Salteranno, uno dopo l’altro, perché malgrado la parvenza di istituzioni democratiche, sotto sotto cova il fuoco. I miei consulenti mi raccontano cosa succede sul terreno, e posso garantire che ognuno sta “puxando a sardinha pela sua braça” come dicono i portoghesi, cioè ognuno cerca di imporre gli affari suoi contro gli altri. Ho giá avuto modo di far notare come il prezzo medio delle armi sia sceso parecchio, per cui ogni scintilla adesso può diventare un incendio.

Saranno magari anche guerre batteriologiche. Gli Ebola del futuro magari non saranno facilmente controllabili, e invece di fare qualche migliaio di morti in Africa, inizieranno a farli da noi.
Tante possibilitá… resta la domanda del perché. Perché nuove guerre quando dovremmo aver capito dall’esperienza precedente che non servono? Come non servono? A tutto un settore industriale servono eccome. Ma anche a chi vuole mettere le mani sulle riserve strategiche, non solo oramai oro, petrolio e gas, ma anche a tutti quei microelementi e minerali fondamentali per i nostri telefoni. 

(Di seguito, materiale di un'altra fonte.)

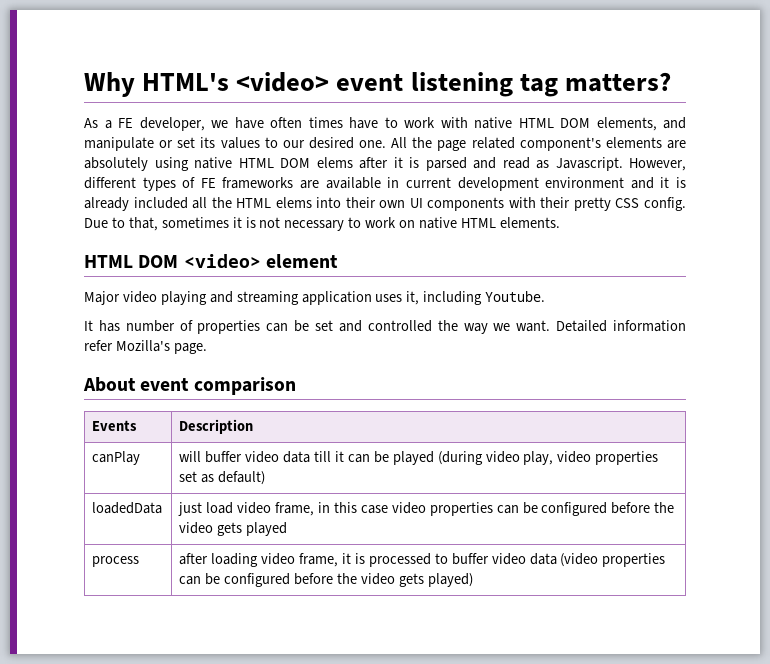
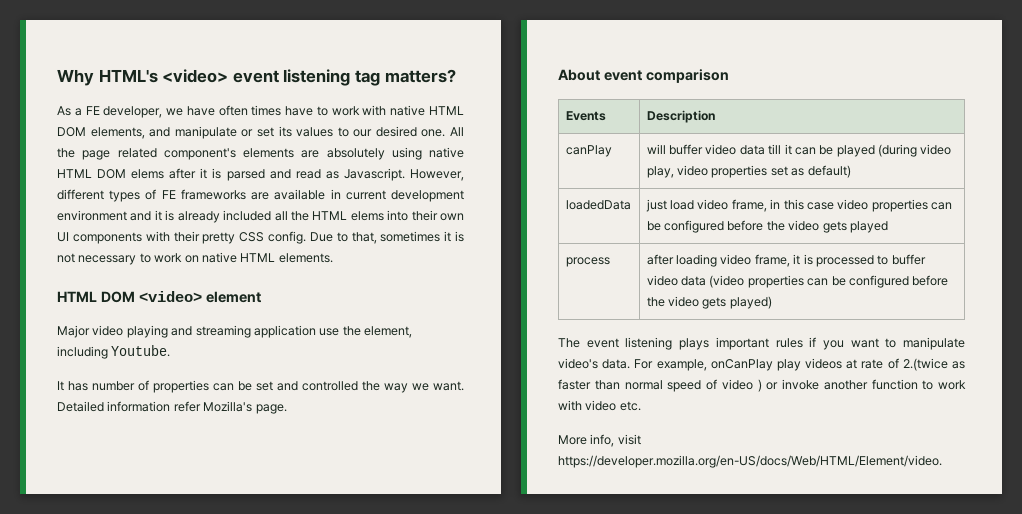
[375,291,420,305] uses it, -> [319,326,412,338] use the element,
(473, 580) none -> [558,337,965,350] [558,358,965,371] [558,379,966,392] [558,400,641,411] [558,434,641,447] [558,455,942,468] // The event listening plays important rules if you want to manipulate video's data. For example, onCanPlay play videos at rate of 2.(twice as faster than normal speed of video ) or invoke another function to work with video etc. // More info, visit https://developer.mozilla.org/en-US/docs/Web/HTML/Element/video.

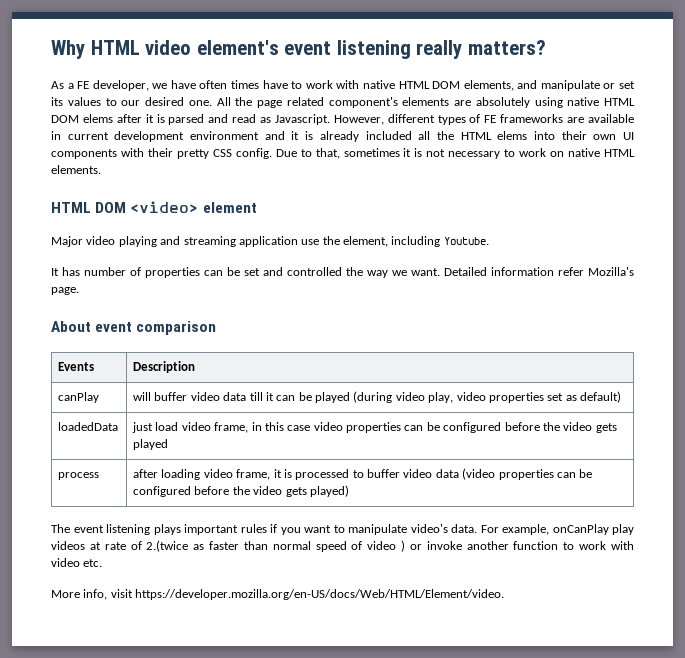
[98,69,380,86] HTML's <video> event listening tag -> [90,40,463,59] HTML video element's event listening really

Pensate al Litio: senza litio niente batterie di telefoni e niente batterie per le future macchine elettriche. Quindi chi vuol avere una industria forte di macchine elettriche deve assicurarsi i rifornimenti di Litio. I francesi vogliono avere una forte industria nucleare. Perfetto. Quindi cosa fanno? Controllano militarmente i siti di uranio in Africa. La ditta privata Areva va a braccetto con le basi africane dell’esercito francese. Realmente crediamo che i parà francesi siano lí per difendere la democrazia? Quale democrazia? Quella in Repubblica Centroafricana dove i mussulmani sono cacciato dai cattolici?  

Ragioni per fare guerre ce ne sono, anche troppe. Soprattutto perché tutti pensano, nello scenario attuale, che un piccolo conflitto in più passerà inosservato nel casino generale. Il business di mandare qui gli immigrati, spellandoli vivi, non solo metaforicamente: quanto ci guadagnano tutti quelli che ci stanno in mezzo?

Noi del Nord che ci siamo dati le Nazioni Unite, le forze di interposizione, di mantenimento della pace, i soldati di Mare Nostrum etc etc.. oggi come oggi non abbiamo più i soldi per pagare tutto questo. Quindi si dovrà scegliere. Ma mettetevi dalla parte di qualcuno che voglia conquistare un pezzo di terra (non dico Putin…) o fare affari illegali (immigrati, droga e tutto il resto): chi glielo impedirà? Delle sanzioni economiche? Per cui si va avanti, finché a un certo punto qualcuno griderà Basta e allora inizierà ufficialmente quel conflitto che abbiamo già dentro di noi.